You spent a lot of time with General Zaluzhny. What else should we be learning from his performance?
From the observations I’ve had, one of the least appreciated traits I think that a leader has is a sense of humor—especially in extreme crises. To be the calm in the chaos, to not panic, but also to be able to make jokes, it just releases a lot of the tension in the room or on the battlefield, or in the boardroom. A sense of humor can really go a long way to inspire people, getting them to rally.
And humility. He’s achieved great success, he’s the highest-ranking person in the entire military, but yet he’s very humble and he treats every private the same as he treats a lieutenant, the same as he treats his colonels and everybody else. They’re all equal, and he always says, “every life is precious.”

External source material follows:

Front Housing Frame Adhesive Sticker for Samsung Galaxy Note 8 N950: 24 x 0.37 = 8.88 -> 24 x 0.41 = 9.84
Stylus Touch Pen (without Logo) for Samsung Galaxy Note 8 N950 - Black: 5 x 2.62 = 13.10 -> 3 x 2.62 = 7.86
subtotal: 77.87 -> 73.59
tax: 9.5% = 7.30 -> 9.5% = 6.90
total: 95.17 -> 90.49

Unlike the Russian military, they treat their soldiers with respect and it comes out in so many different ways. You have an army that is very inspired and it’s a high-performing team because they treat everybody with respect, and therefore they get all their buy-in.
Everybody I talk to there says, “Ukraine or death.” And they mean it. It’s easy to say in peacetime, but they’re in a wartime situation and men and women that I talk to, every one of them would rather die than be occupied and they face that real threat. They have the will to fight, they have amazing soldiers willing to risk their lives and give their lives for freedom. But they don’t have enough weapons. That’s the biggest worry right now.
They’re all bonded together, and it’s all because of leadership. They’re just completely bonded behind this movement to get rid of the Russians at any cost and to continue the fight until they achieve victory. That’s amazing leadership. It’s Churchillian.